DC/DC power converters are one of the most common electronic systems implemented today, so being able to quickly debug and evaluate the quality of a converter is important for any kind of engineer. Moku:Go is a great test and measurement device for power electronics because it integrates various instruments into a single environment that allows for rapid circuit development, testing, and validation.

This first converter lab will show how Moku:Go’s integrated Oscilloscope, Waveform Generator, and Programmable Power Supplies (PPSUs) are used to easily characterize a typical buck converter built on a breadboard. Moku:Go is controlling the input power, PWM duty cycle, and PWM frequency for this converter while allowing two input channels for the Oscilloscope. This allows for design changes to be quickly implemented and verified within the same laptop interface to help reduce development time.

Experimental Setup

Lab Equipment Setup Comparison
Traditional (left) vs. Moku:Go (right)


  • Moku:Go [1x]
  • R1 Resistor 1kΩ [x1]
  • R2 Resistor 10kΩ [x1]
  • R3 Resistor 100Ω [x1]
  • R4 Resistor 100mΩ [x1]
  • Cin Capacitor 100nF [x1]
  • Cout1 Capacitor 100μF [x1]
  • Cout­2 Capacitor 470μF [x1]
  • L1 Inductor 100μH x[1]
  • Q1 MOSFET IRFZ44N [x1]
  • Q2 Transistor S8050 [x1]
  • D1 Diode 1N4007 [x1]
  • Breadboard [x1]

Figure 1: Buck Converter

This setup uses both the 16V PPSU and the waveform generator (WG) to drive the MOSFET’s gate. The WG is configured to produce a square wave with digital PWM, which makes driving the MOFSET and characterizing the buck converter simple since it is all done from a single interface. The transistor Q2 is used as the gate driver and converts the 5V square wave to a 12V square wave to ensure the FET is operating in its saturation region. Keep in mind, that the driver circuit is inverting the duty cycle of the PWM signal, so an increase in duty cycle in the WG interface translates to a decrease in duty cycle at the MOSFET’s gate.

Lab Procedure

1. Circuit Setup

Construct the circuit in Figure 1 using components from the Experimental Setup section.

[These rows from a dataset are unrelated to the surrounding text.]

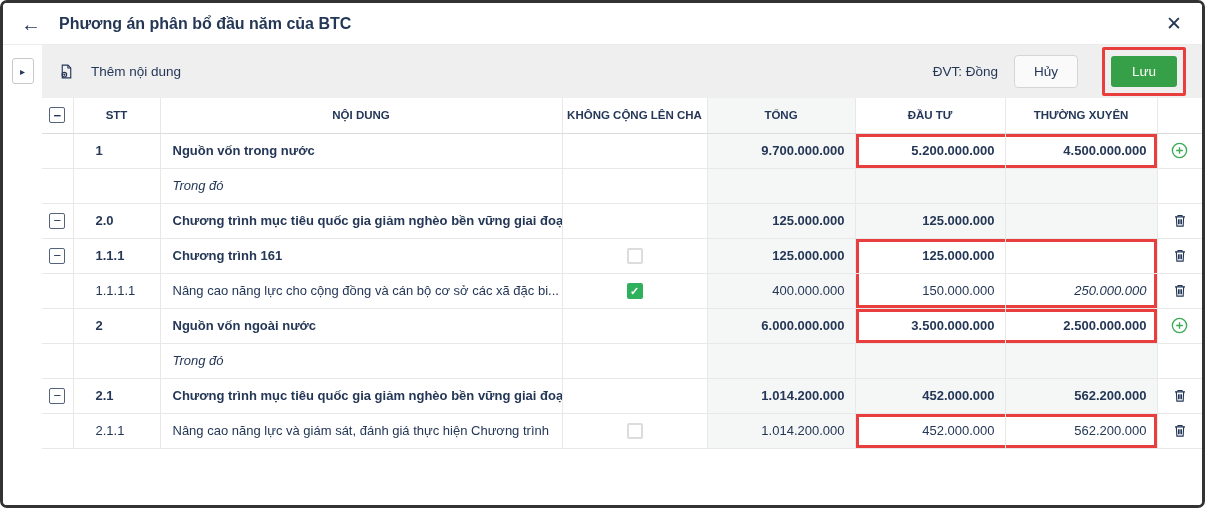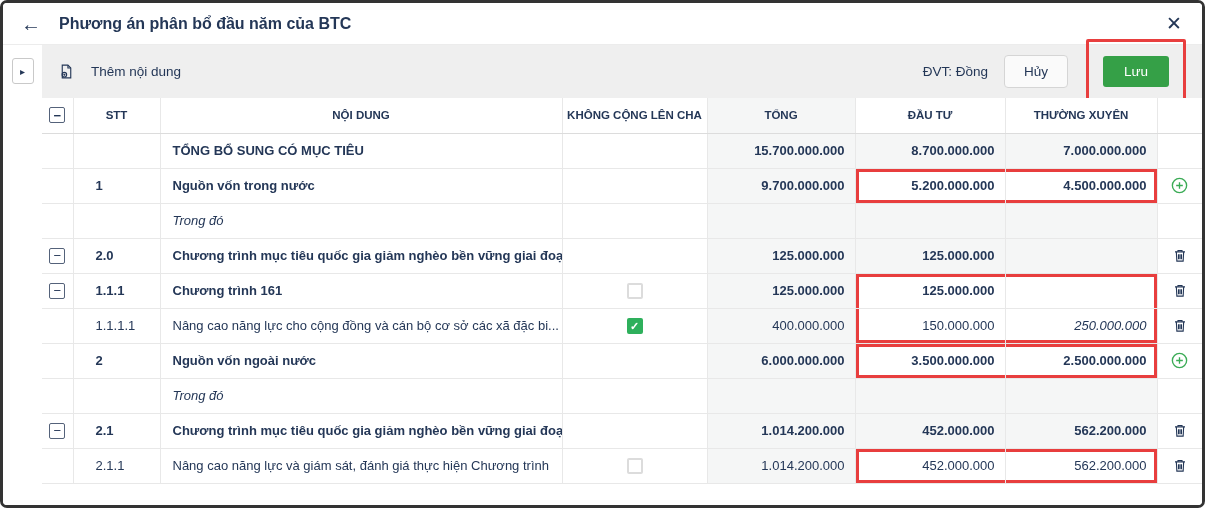--- a/index.html
+++ b/index.html
@@ -30,21 +30,21 @@
     background:#fff;color:var(--navy);font-size:10px;display:flex;align-items:center;justify-content:center;cursor:pointer;}
   .main{flex:1;display:flex;flex-direction:column;min-width:0;}
   
   .toolbar{height:53px;flex:0 0 53px;background:#efefef;display:flex;align-items:center;
     padding:0 16px;}
   .add-content{display:flex;align-items:center;gap:16px;font-size:13.5px;color:var(--navy);cursor:pointer;}
   .toolbar .spacer{flex:1;}
   .dvt-label{font-size:13.5px;color:var(--navy);margin-right:16px;margin-left:30px;}
   .btn-cancel{background:#fafafa;border:1px solid #d5d5d5;border-radius:4px;padding:8px 19px;
     font-size:13.5px;color:var(--navy);cursor:pointer;font-family:inherit;}
-  .save-wrap{border:3px solid var(--red);padding:14px;margin-left:18px;border-radius:2px;}
+  .save-wrap{border:3px solid var(--red);padding:6px;margin-left:24px;border-radius:2px;}
   .btn-save{background:var(--green);border:none;border-radius:3px;padding:8px 21px;
     font-size:13.5px;color:#fff;cursor:pointer;font-family:inherit;}
   
   table{width:100%;border-collapse:collapse;table-layout:fixed;font-size:13px;color:var(--navy);}
   col.c-exp{width:31px;} col.c-stt{width:87px;} col.c-content{width:402px;}
   col.c-chk{width:145px;} col.c-tong{width:148px;} col.c-dt{width:150px;}
   col.c-tx{width:152px;} col.c-act{width:auto;}
   th{height:35px;font-size:11.5px;font-weight:bold;text-align:center;color:var(--navy);
     border-bottom:1px solid #dcdcdc;border-right:1px solid var(--line);
     white-space:nowrap;overflow:hidden;background:#fff;}
@@ -140,30 +140,20 @@
               <th>KHÔNG CỘNG LÊN CHA</th>
               <th class="gray">TỔNG</th>
               <th>ĐẦU TƯ</th>
               <th>THƯỜNG XUYÊN</th>
               <th></th>
             </tr>
           </thead>
           <tbody id="rows">
               <tr>
                 <td class="c-exp"></td>
-                <td class="c-stt"></td>
-                <td class="c-content bold">TỔNG BỔ SUNG CÓ MỤC TIÊU</td>
-                <td class="c-chk"></td>
-                <td class="num gray bold">15.700.000.000</td>
-                <td class="num gray bold">8.700.000.000</td>
-                <td class="num gray bold">7.000.000.000</td>
-                <td class="c-act"></td>
-              </tr>
-              <tr>
-                <td class="c-exp"></td>
                 <td class="c-stt bold">1</td>
                 <td class="c-content bold">Nguồn vốn trong nước</td>
                 <td class="c-chk"></td>
                 <td class="num gray bold">9.700.000.000</td>
                 <td class="num bold rb-dt-single">5.200.000.000</td>
                 <td class="num bold rb-tx-single">4.500.000.000</td>
                 <td class="c-act"><span class="icon-btn">
                     <svg width="19" height="19" viewBox="0 0 24 24" fill="none" stroke="#3aab55" stroke-width="1.7">
                       <circle cx="12" cy="12" r="9"></circle>
                       <path d="M12 7.8v8.4M7.8 12h8.4"></path>

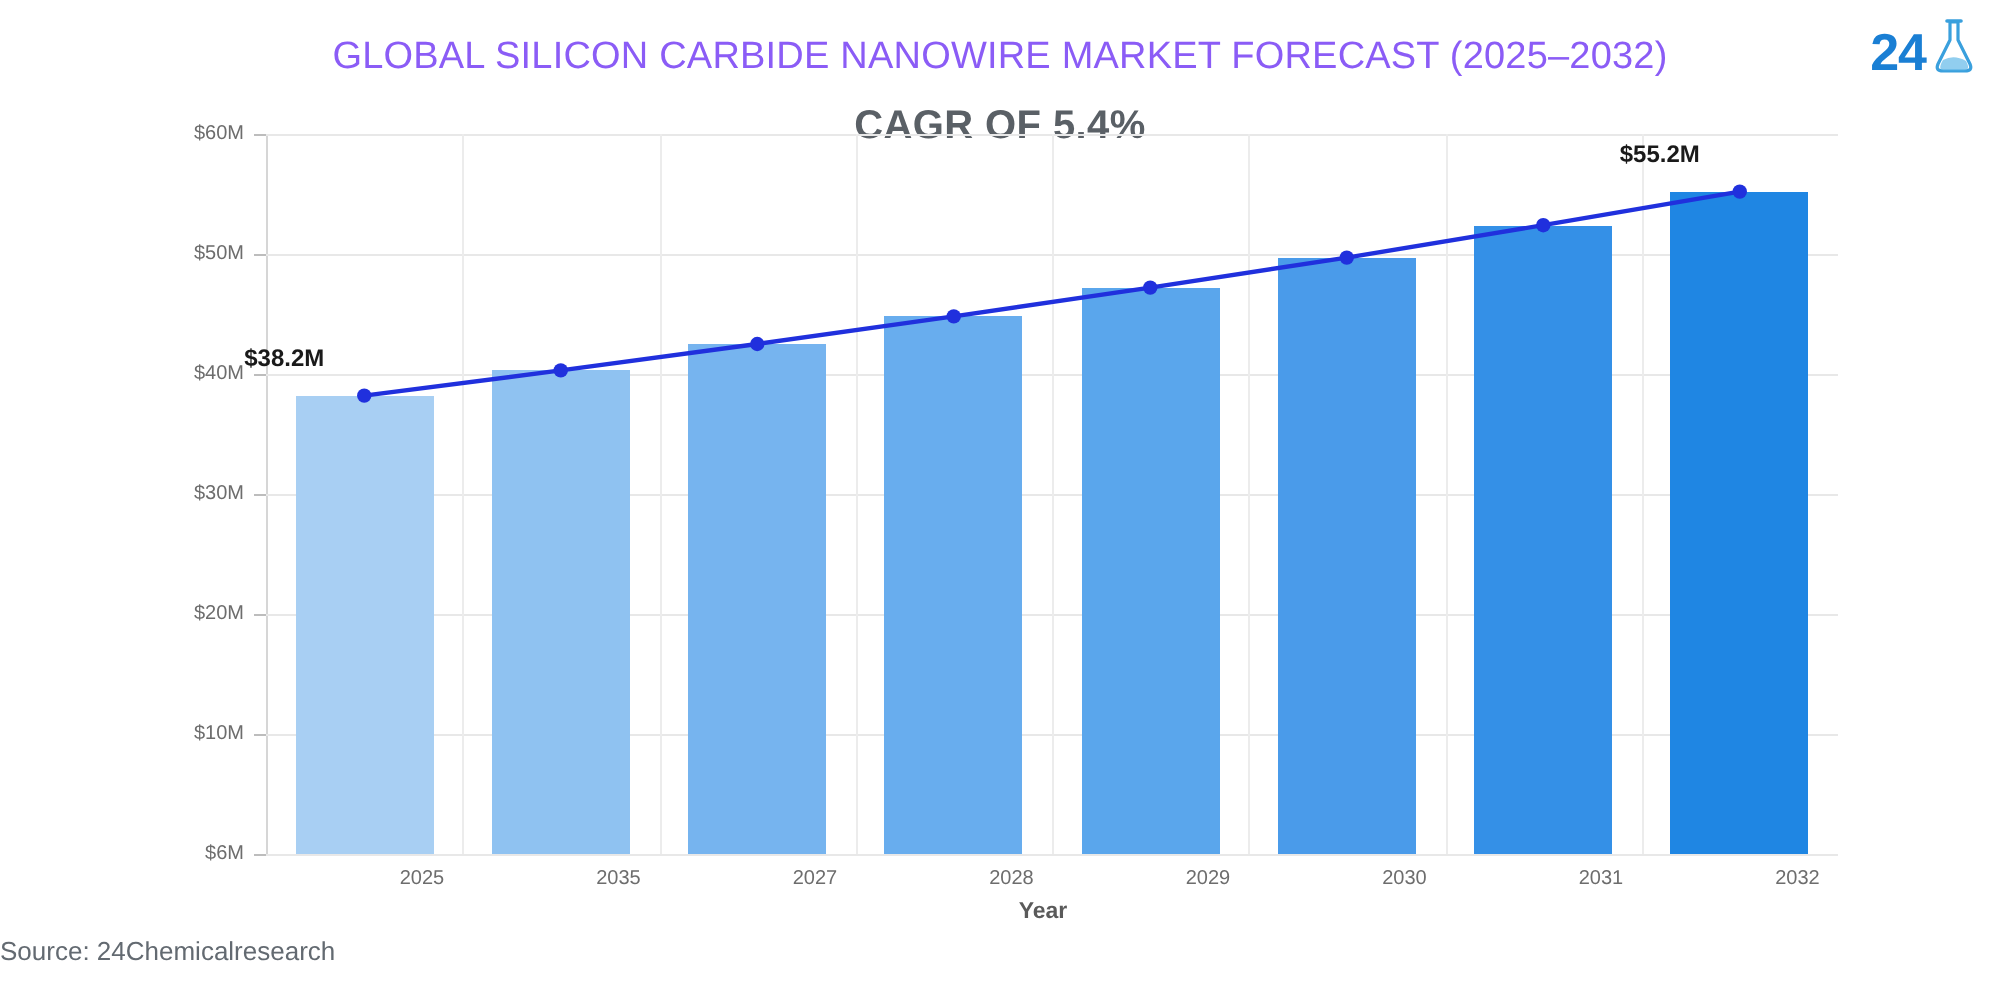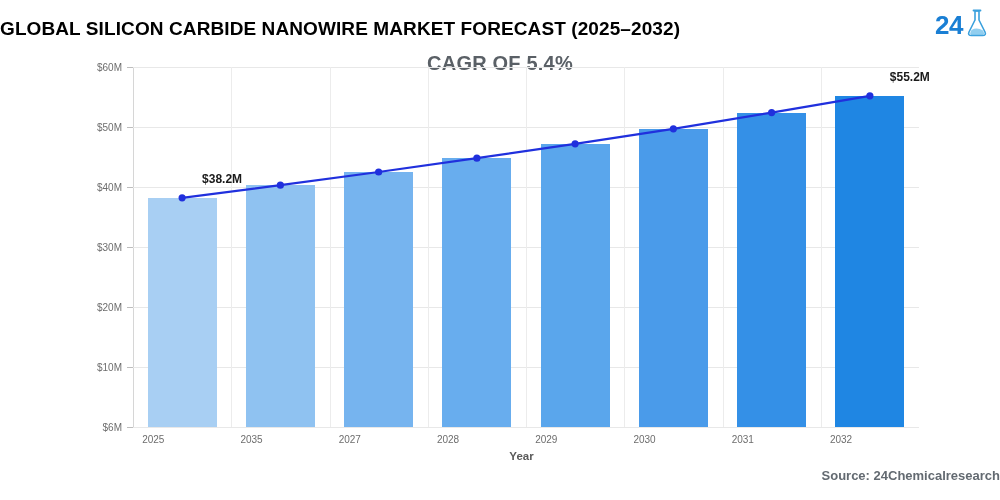--- a/index.html
+++ b/index.html
@@ -38,24 +38,24 @@
   }
   .logo-res {
     font-size: 17px; font-weight: 700; color: #4a4a4a;
     letter-spacing: -0.2px;
   }
 
   
   .chart-title {
     position: absolute;
     left: 0; right: 0; top: 18px;
-    text-align: left;
+    text-align: center;
     font-size: 19px;
-    font-weight: 700;
-    color: #000000;
+    font-weight: 400;
+    color: #8b5cf6;
     letter-spacing: 0.1px;
   }
   .chart-subtitle {
     position: absolute;
     left: 0; right: 0; top: 52px;
     text-align: center;
     font-size: 20px;
     font-weight: 700;
     color: #5a6066;
     letter-spacing: 0.2px;
@@ -120,49 +120,49 @@
   
   .bar {
     position: absolute;
     bottom: 0;
   }
   .xtick-label {
     position: absolute;
     top: 434px;
     font-size: 10px;
     color: #6d6d6d;
-    text-align: left;
+    text-align: right;
     white-space: nowrap;
   }
   .bar-datalabel {
     position: absolute;
     font-size: 12px;
     font-weight: 700;
     color: #1a1a1a;
-    text-align: right;
+    text-align: left;
     white-space: nowrap;
   }
 
   
   .trend-svg {
     position: absolute;
     left: 133px; top: 67px;
     width: 786px; height: 360px;
     overflow: visible;
     pointer-events: none;
   }
 
   
   .source {
     position: absolute;
     left: 0; right: 0;
     top: 468px;
-    text-align: right;
+    text-align: left;
     font-size: 13px;
-    font-weight: 700;
+    font-weight: 400;
     color: #636a71;
   }
 </style>
 </head>
 <body>
 
 <div id="root">
 
   <div class="logo">
     <span class="logo-24">24</span>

Configure PPSU2 to 12V and 150mA. Then, set the integrated Waveform Generator to have a square wave output with VPP = 5V, Voffset = 2.5V, f= 500Hz, and D = 50%. The software setup should look similar to Figure 2 below.

Figure 2: Moku:Go Software Setup

2: Test Gate Driver Signal (VGS)

Connect a scope probe from Input1 to the gate of the MOSFET Q1 and a different scope probe from Input2 to the source (pin 3) of the MOSFET. Keep in mind that every input and output of  Moku:Go shares a common ground, so the only ground wire that should be used is the one for the PPSU (black banana plug wire). From here, enable the math channel and select the subtraction operator to subtract Input2 (ChB) from Input1 (ChA). This will give you the VGS waveform.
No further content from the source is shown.